Perfect Practice Makes Sorta Closer to Perfect

Perfect Practice Makes Sorta Closer to Perfect July 7, 2021

During Covidtide, my professional project has been improving my organ playing. So I found me a good teacher and a couple of churches to let me practice on their organs. It’s fun, but it’s hard. I’m no spring chicken. My bad keyboard habits have been reinforced by years of lousy Billy Graham Crusade-style piano playing. The neuroplasticity is at an all-time low. But still, it’s important for any serious liturgically-minded church music director. So I sit and practice.

And practice.

And practice.

One measure.

Then another.

Then back to the first.

Today I was working on a new-to-me piece. It’s one of my favorite voluntaries, and I’d give anything to be able to play it well.

I had already been at it for quite some time, building it from the ground up.

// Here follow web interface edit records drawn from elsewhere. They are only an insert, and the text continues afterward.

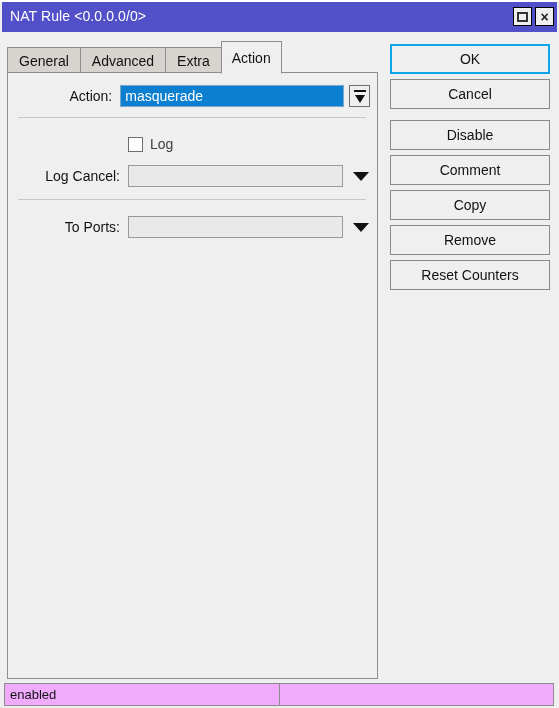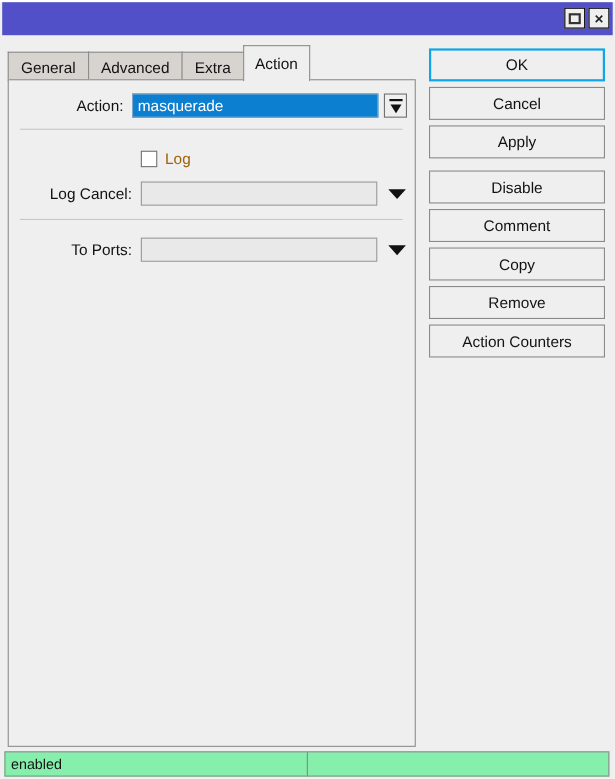"NAT Rule <0.0.0.0/0>" div { html: none -> <div>NAT Rule &lt;0.0.0.0/0&gt;</div> }
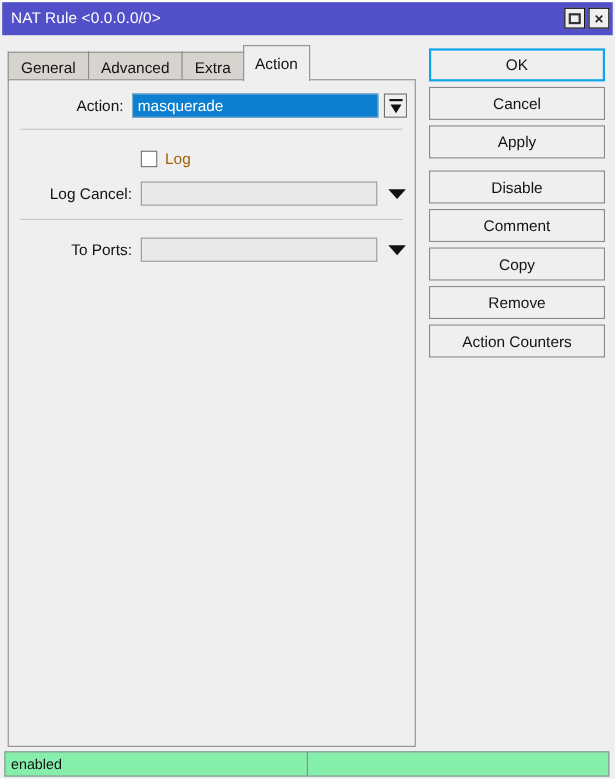"Apply" div.actionbtn { html: <div>Apply</div> -> none }
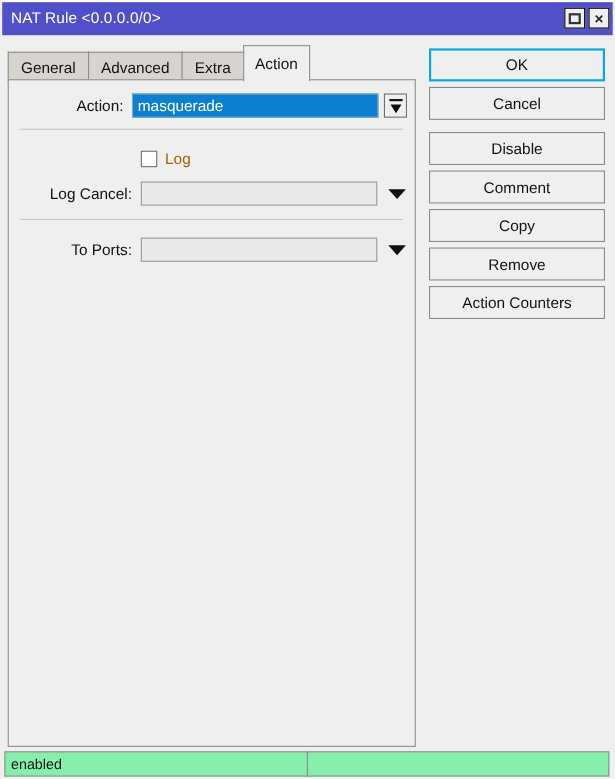"Log" .check-label { color: #a16207 -> #404040 }
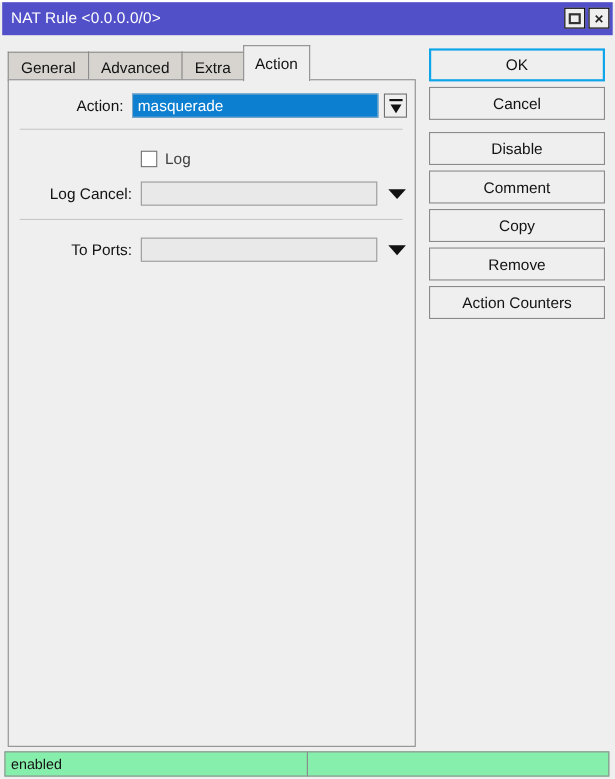"Action Counters" div.actionbtn { text: Action -> Reset }
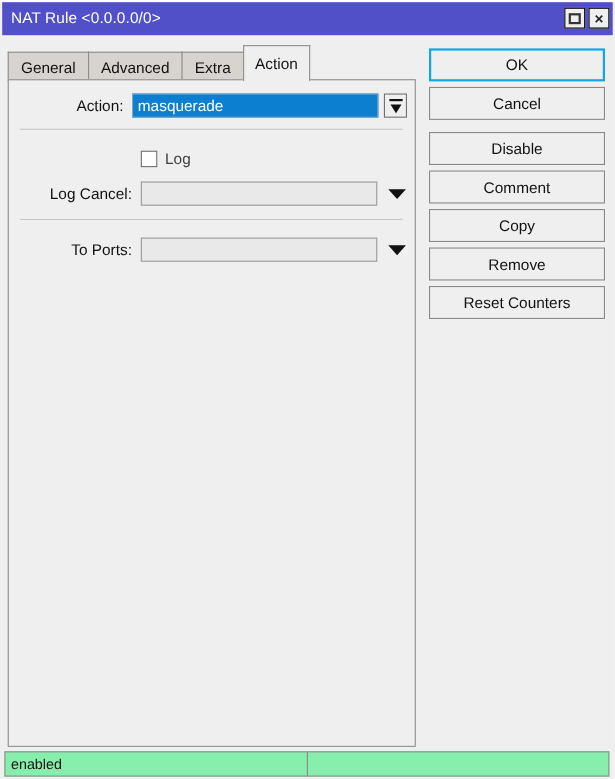"enabled" .status-cell { background: #86efac -> #f0abfc }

Pedal, left hand, then left hand and pedal together. Penciling in fingerings and pedalings, then erasing those and writing in new ones. Metronome app open on my phone, tick-tocking away.

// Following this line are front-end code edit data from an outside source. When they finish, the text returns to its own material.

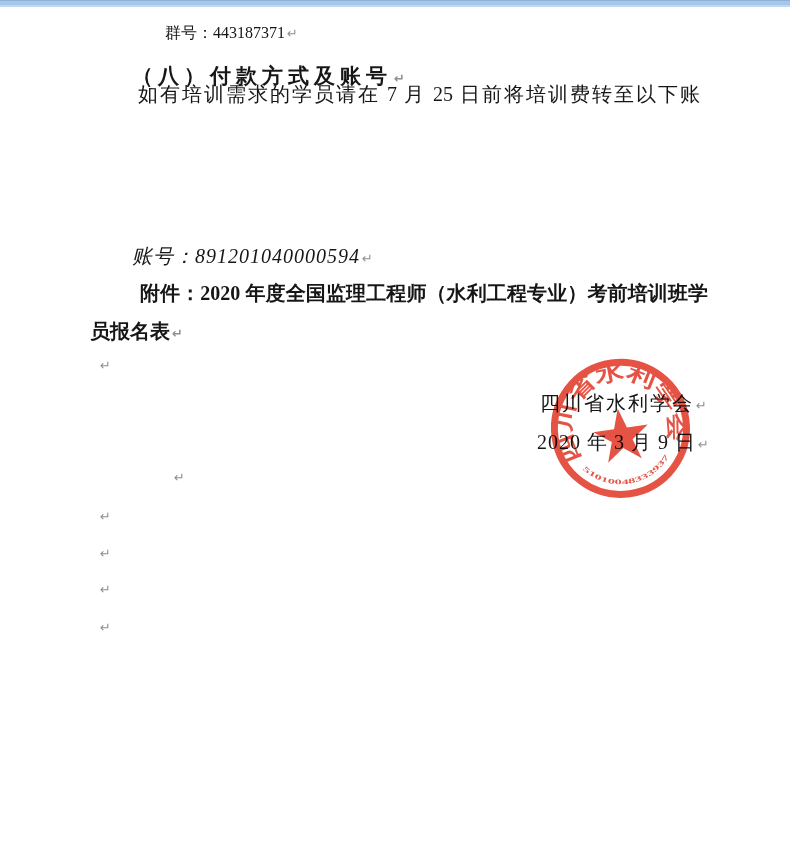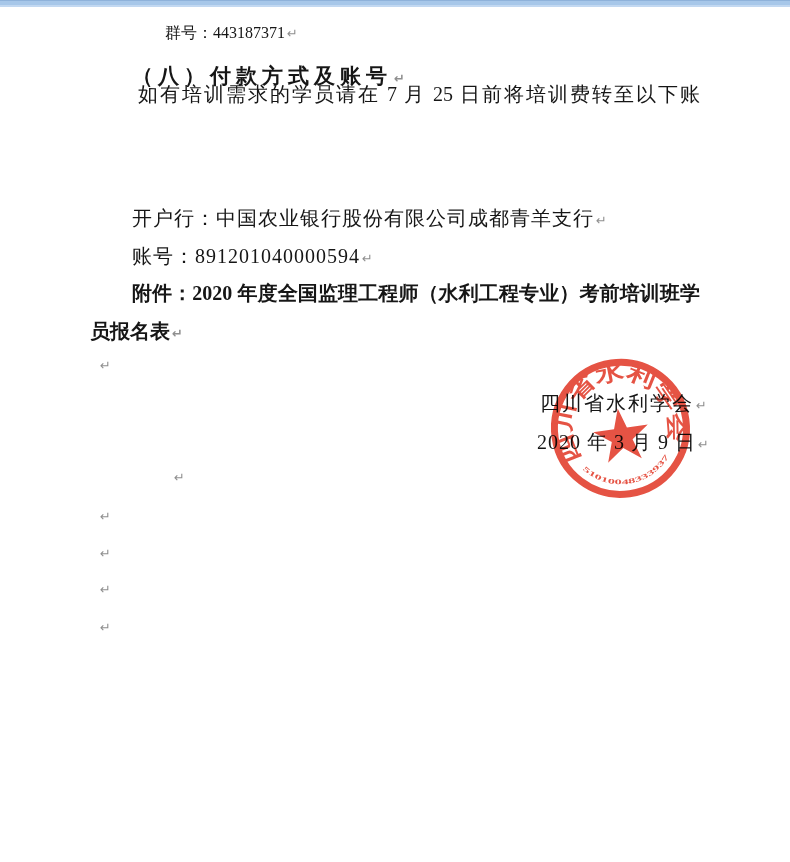"开户行：中国农业银行股份有限公司成都青羊支行 ↵" div.tline { html: <div><span>开户行：中国农业银行股份有限公司成都青羊支行</span><span>↵</span></div> -> none }
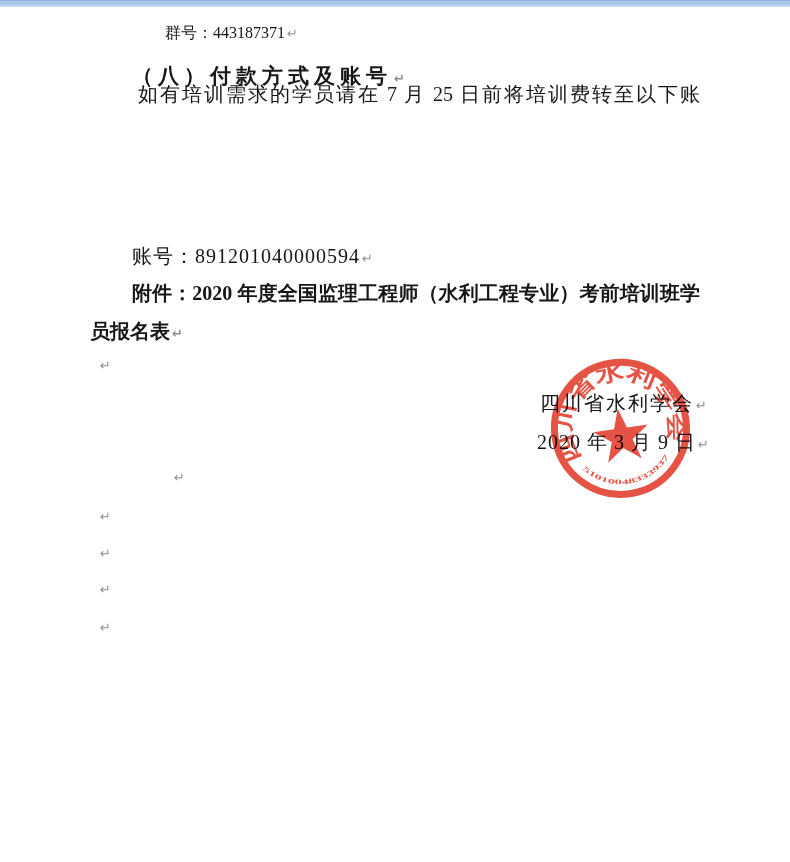"账号：891201040000594 ↵" .l-acctno { font-style: none -> italic }
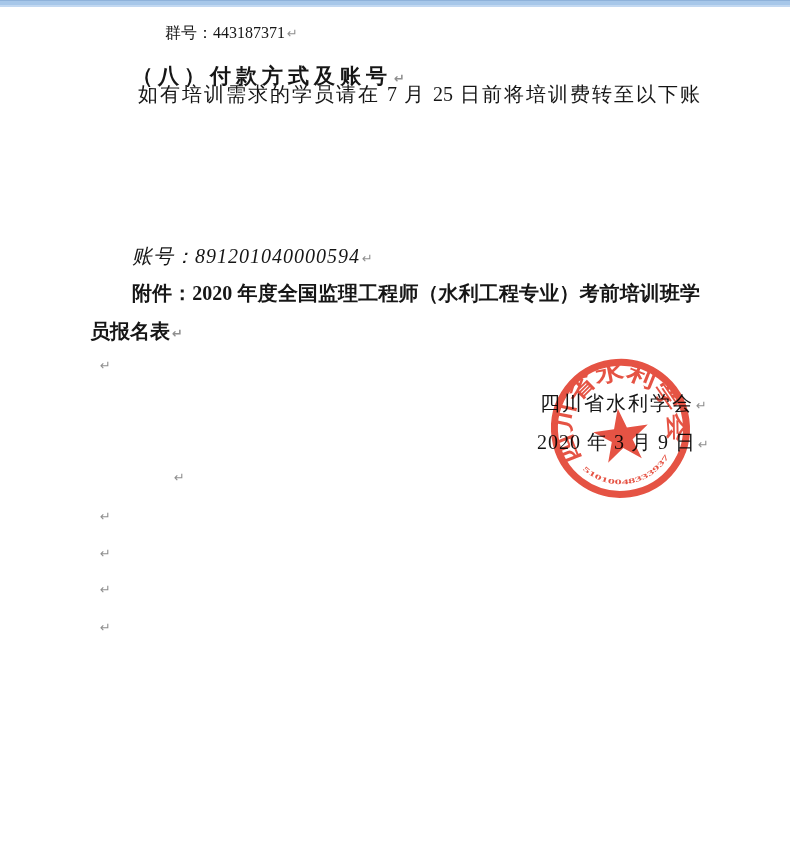"附件：2020 年度全国监理工程师（水利工程专业）考前培训班学" .l-att1 { left: 132px -> 140px }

Then the custodian enters, sweeping, mopping, tidying, tending to God’s house with diligence and care. All while I keep hacking away on the little 30-year-old digital number. At some point I began to ponder what she was probably thinking. I was playing the same bit over and over, de- and reconstructing. It didn’t sound much like music. It wasn’t beautiful. Its wasn’t the thrilling end result I want to achieve.

She didn’t say anything, of course, but I was thinking that if it were me, I would have lost patience within the first five minutes of listening to me playing. “Are you ever going to finish,” is probably what I would say out of annoyance.

I’m not finished, of course. I’m a long way from being where I need to be. But this is my work, and though there is often joy to be found, today it feels especially like work. It isn’t fun right now. I’m doing it purely out of discipline and hope.

And so it is with worship.

Friends, if you find yourself in a church that is all fun, one that seeks to be relevant to you and your wishes, one that never feels like work, you’re in the wrong place. Worship is a discipline to which we subject ourselves out of reverence and obligation. And if you’re in a church that does liturgy well, that prays with intention and sobriety, that proclaims the Gospel diligently in Word and Sacrament, you will likely find yourself stirred and lifted at times. In fact, you probably should sometimes.

But it’s hard work. We aren’t finished yet, thanks be to God. Not only are our lives not “performance ready,” we can barely make any music on our own. We need the practice of liturgy, to submit our will and affections before the Gospel of Christ. He’s the only one who can make us perfect. He will make us performance ready, sinful and undeserving though we be.

The seeker movements of the past half century have been disastrous for evangelicalism. Worship that is human-centric, a carefully-crafted theatrical performance designed for a target audience, cannot bear fruit. It cannot build a healthy church. Jesus, not people, must be at the center

Lukewarm Protestant worship, bearing some semblance of historic worship but that reads like a seminar on how to behave ethically according to some vague Judeo-Christian standard cannot cut it either. Such churches should change their name to the United Way and be done with it. Jesus is more than a model of nice behavior.

Neither one of these models can fully enculturate people into the kingdom of God. It’s like practicing the wrong notes, or playing through a piece once and putting it away.

In worship, we must be fully submitted to the gospel, to praying it, singing it, listening to it, and allowing it to soak into our hearts and minds. And the liturgy we practice must be true, it must be rigorous, it must be bathed in Holy Scripture. It must be a ritual worth doing.

We may never play the piece very well. But we must practice it the best we can.